§ Records provided:

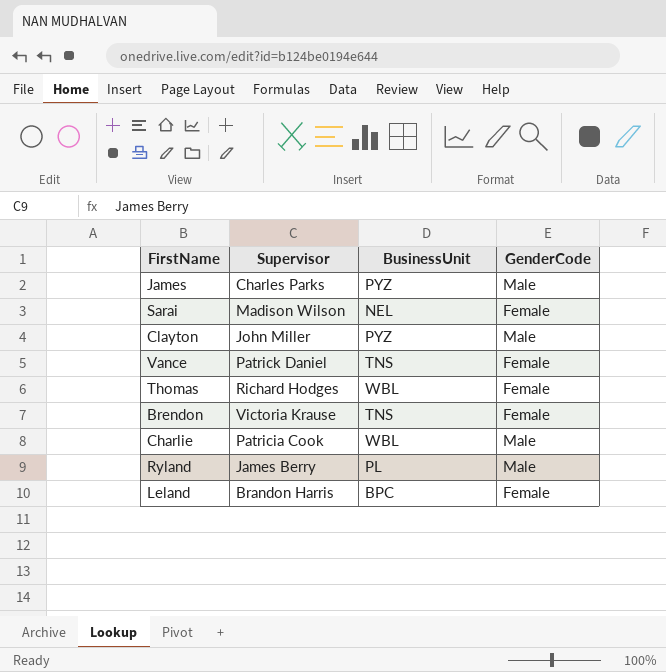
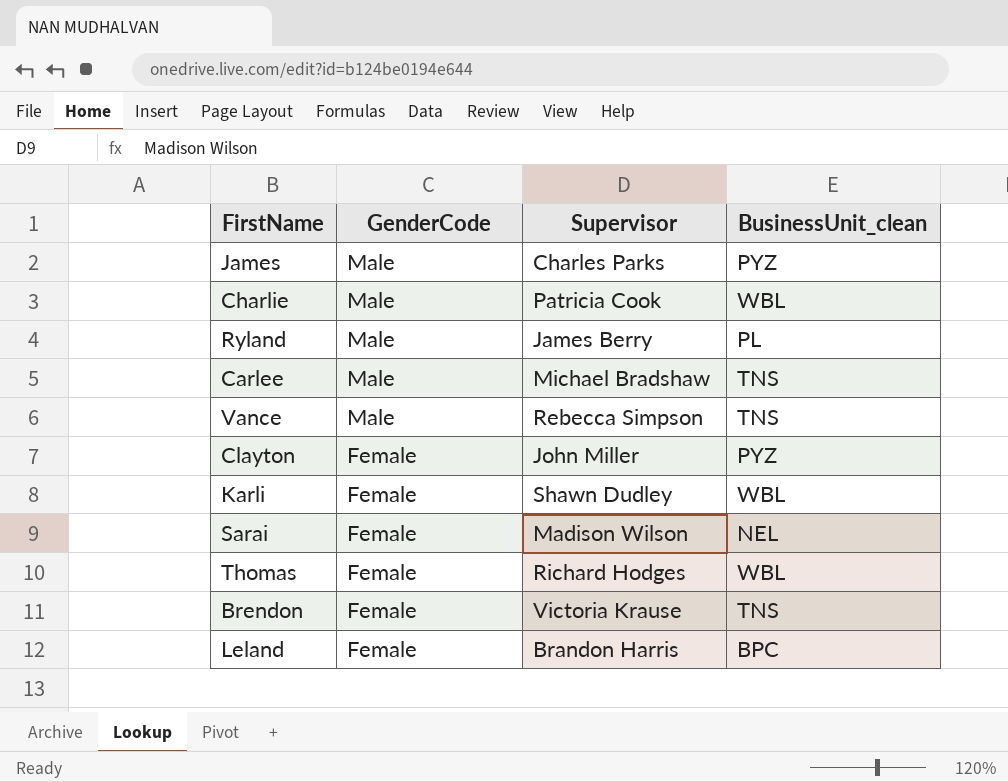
row order: none -> GenderCode descending
column GenderCode | position: 4 -> 2
column name: BusinessUnit -> BusinessUnit_clean
row Carlee: none -> Male | Michael Bradshaw | TNS
Vance | GenderCode: Female -> Male
Vance | Supervisor: Patrick Daniel -> Rebecca Simpson
Clayton | GenderCode: Male -> Female
row Karli: none -> Female | Shawn Dudley | WBL

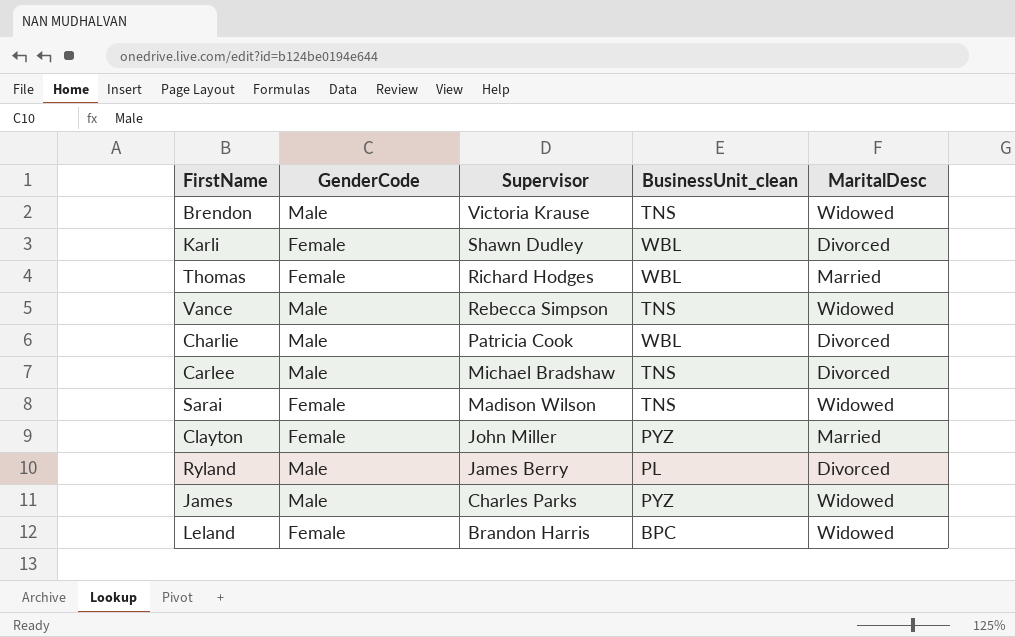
row order: GenderCode descending -> Supervisor descending
column MaritalDesc | position: none -> 5
Brendon | GenderCode: Female -> Male
Sarai | BusinessUnit_clean: NEL -> TNS

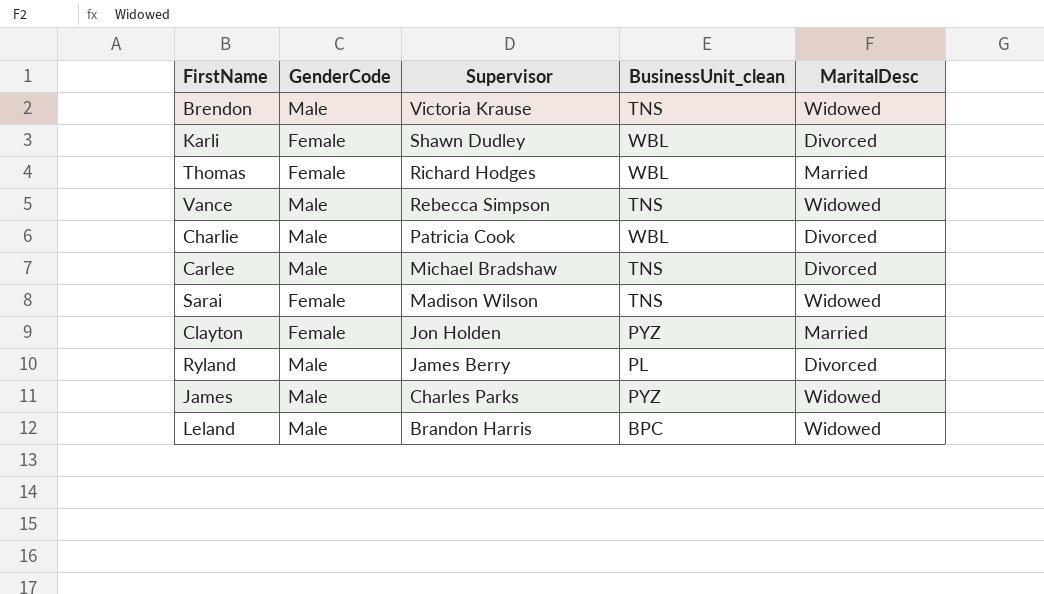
Clayton | Supervisor: John Miller -> Jon Holden
Leland | GenderCode: Female -> Male

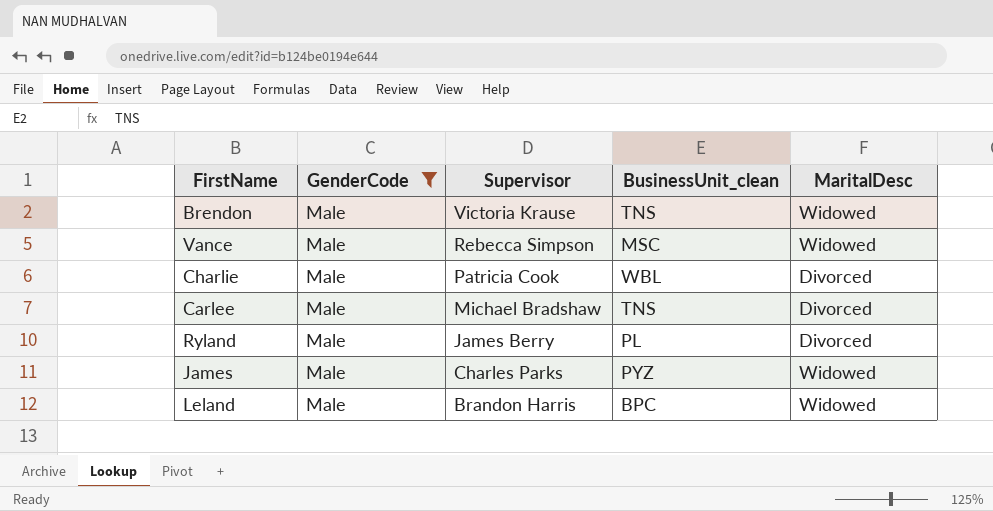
filter: none -> GenderCode = Male
Vance | BusinessUnit_clean: TNS -> MSC

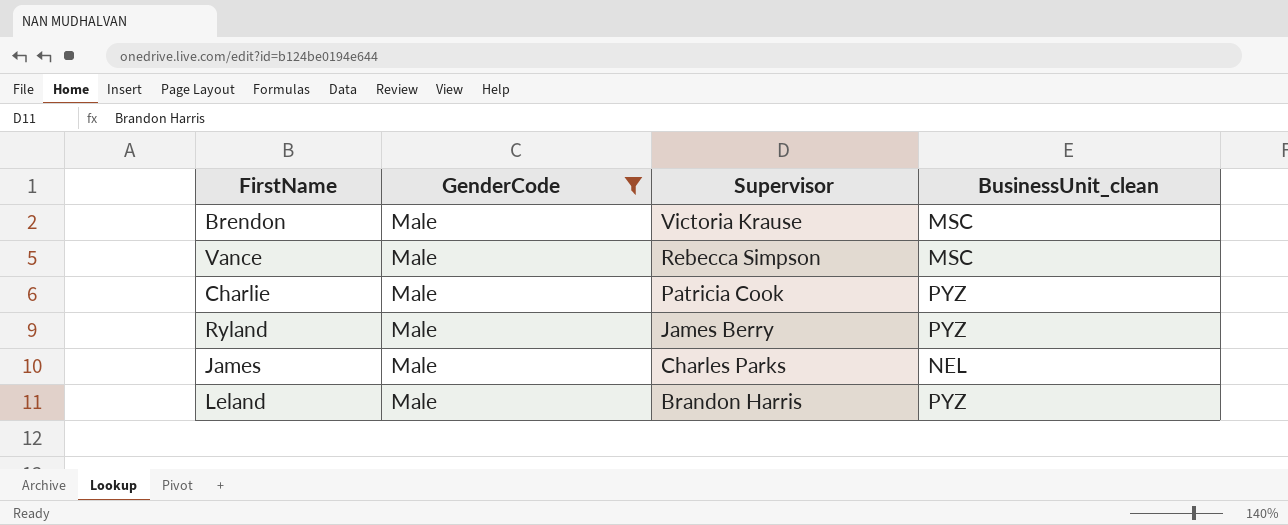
column MaritalDesc | position: 5 -> none
row Carlee: Male | Michael Bradshaw | TNS | Divorced -> none
Brendon | BusinessUnit_clean: TNS -> MSC
Charlie | BusinessUnit_clean: WBL -> PYZ
Ryland | BusinessUnit_clean: PL -> PYZ
James | BusinessUnit_clean: PYZ -> NEL
Leland | BusinessUnit_clean: BPC -> PYZ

§ Work order:
Please return the full listing word for word, but without any pictures.

§ Exercise response:
row order: none -> GenderCode descending
column GenderCode | position: 4 -> 2
column name: BusinessUnit -> BusinessUnit_clean
row Carlee: none -> Male | Michael Bradshaw | TNS
Vance | GenderCode: Female -> Male
Vance | Supervisor: Patrick Daniel -> Rebecca Simpson
Clayton | GenderCode: Male -> Female
row Karli: none -> Female | Shawn Dudley | WBL

row order: GenderCode descending -> Supervisor descending
column MaritalDesc | position: none -> 5
Brendon | GenderCode: Female -> Male
Sarai | BusinessUnit_clean: NEL -> TNS

Clayton | Supervisor: John Miller -> Jon Holden
Leland | GenderCode: Female -> Male

filter: none -> GenderCode = Male
Vance | BusinessUnit_clean: TNS -> MSC

column MaritalDesc | position: 5 -> none
row Carlee: Male | Michael Bradshaw | TNS | Divorced -> none
Brendon | BusinessUnit_clean: TNS -> MSC
Charlie | BusinessUnit_clean: WBL -> PYZ
Ryland | BusinessUnit_clean: PL -> PYZ
James | BusinessUnit_clean: PYZ -> NEL
Leland | BusinessUnit_clean: BPC -> PYZ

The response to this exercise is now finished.